誰もが「海の匂い」と感じるあの香りは、実は海水自体の匂いではないことをご存じでしょうか。
この記事では、潮の香りの正体、場所によって香りが変わる理由、そして釣り人・
観光客が感じる微妙な違いについて、科学的に詳しく解説します。
潮の香り=海水の匂いではない
多くの人が「海水=塩の匂い」と思いがちですが、塩そのものには匂いはありません。
潮の香りの主成分は、海中のプランクトンや海藻が分解されて発生する揮発性物質。
代表的なのが「ジメチルスルフィド(DMS)」という硫黄化合物で、ほんのわずかでも人間の嗅覚が敏感に反応します。
つまり、私たちが感じているのは「海の生物活動の匂い」なのです。
場所ごとに香りが変わる3つの理由
1. プランクトンの種類と量
外洋に近いエリアは植物プランクトンが豊富で、DMSの発生量が多く、甘く爽やかな潮の香りを感じやすくなります。
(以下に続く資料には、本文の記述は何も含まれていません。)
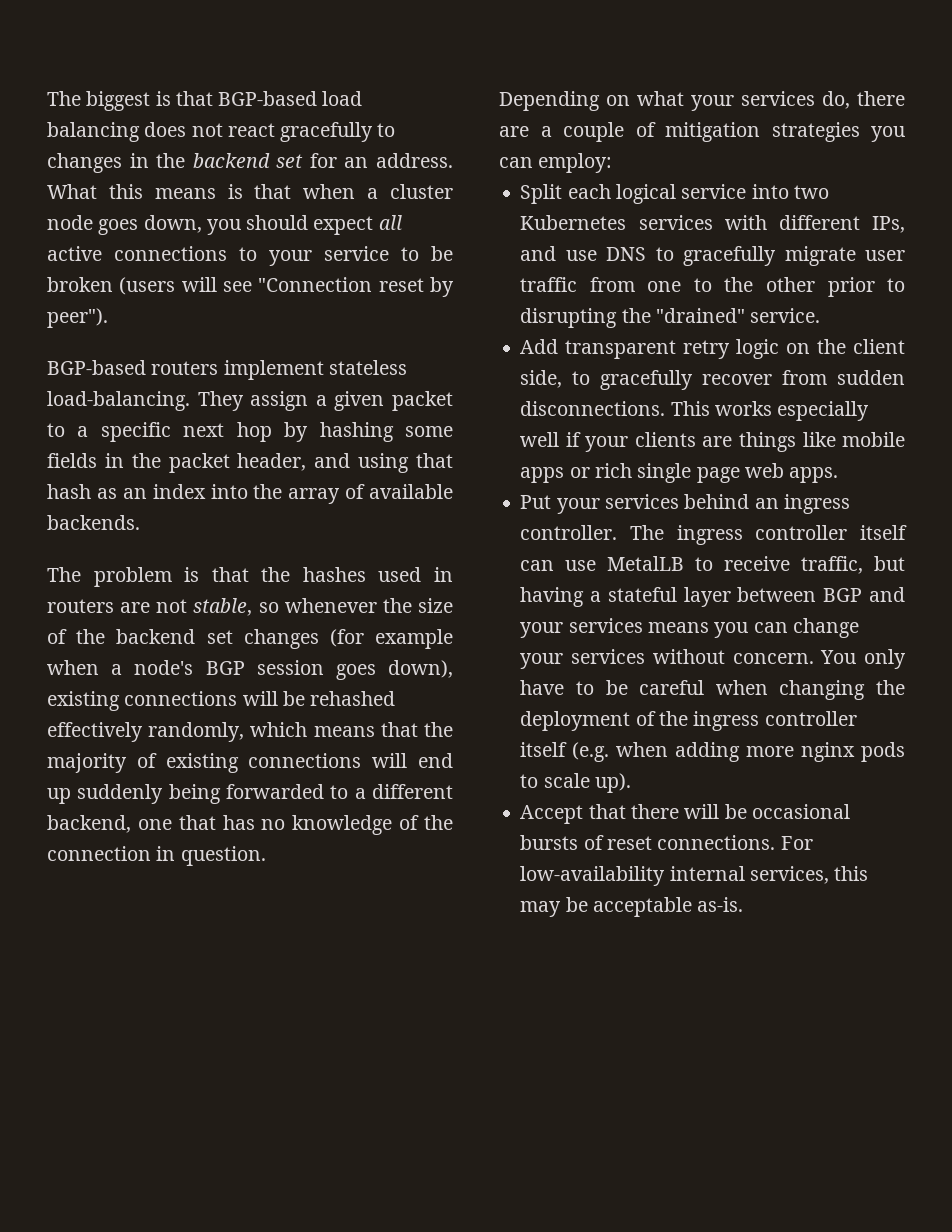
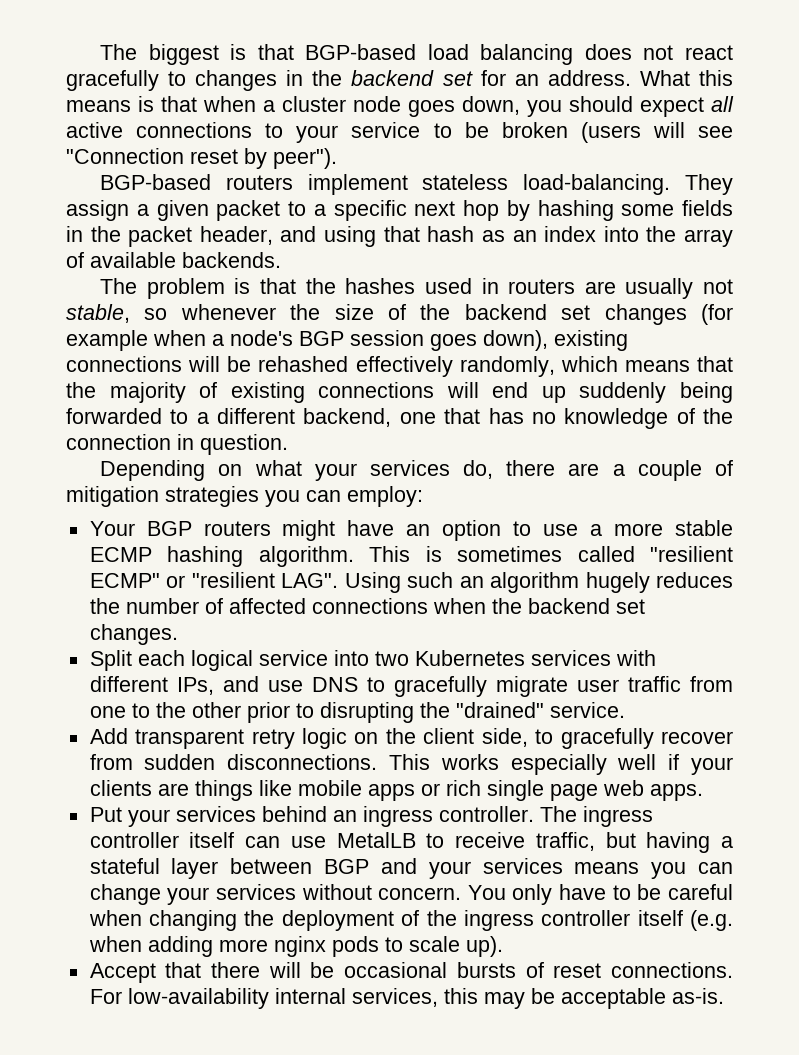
(151, 607) none -> [625,278,694,299] usually
(613, 163) none -> [89,520,734,541] [89,546,734,567] [89,572,734,593] [89,598,645,614] [89,624,178,645] // Your BGP routers might have an option to use a more stable ECMP hashing algorithm. This is sometimes called "resilient ECMP" or "resilient LAG". Using such an algorithm hugely reduces the number of affected connections when the backend set changes.

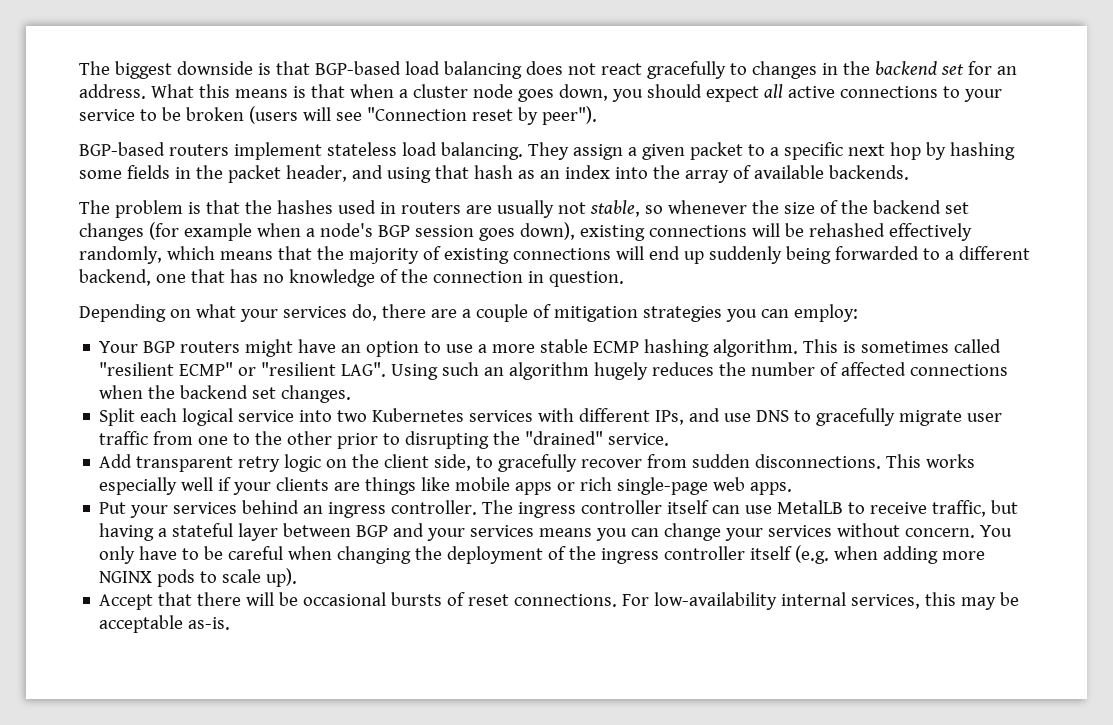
(219, 54) none -> [176,61,253,75] downside
[523,174,671,195] load-balancing. -> [401,142,523,160] load balancing.
[486,780,598,801] single page -> [617,477,709,495] single-page
[273,936,326,957] nginx -> [99,571,153,583] NGINX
一方、内湾や閉鎖性の高い湾内では栄養塩が多く、赤潮や濁りによってやや生臭さを帯びた香りが強まることもあります。
2. 海藻や岩礁帯の影響
ワカメ・コンブなどの海藻が多い場所では、ヨウ素系のミネラルを含む香りが強調され、**磯特有の“磯の香”**として感じられます。
釣り場ごとに「磯臭い」「藻っぽい」といった違いを感じるのはこのためです。
3. 海底や地形の違い
砂浜、泥底、岩礁など海底環境によって、底生生物の分解物やガス成分が変化します。
特に干潟や河口域では、プランクトンに加え微生物分解で発生する硫化水素系の匂いが混ざり、独特の香りがします。
季節や天候でも変わる香り
・春:プランクトンが増え、甘くフレッシュな潮の香りが強くなる。
・夏:水温上昇で有機物が分解し、生臭さが増すことも。
・秋:赤潮シーズン後はやや重い香り。
・冬:水温低下で分解が遅く、澄んだ爽快な香りが際立つ。
また、雨上がりや風向きの変化によっても、香りの強さは刻々と変わります。
釣り人ならではの潮の香りの楽しみ方
釣り人はポイント選びの際、風向きや潮流とともに香りの違いから海の状態を読むことがあります。
「今日は磯臭が強い=海藻が豊富でベイトが多い」「潮の甘い香りがする=外洋系の澄んだ
潮が入っている」など、香りから魚の活性を予測するヒントにもなるのです。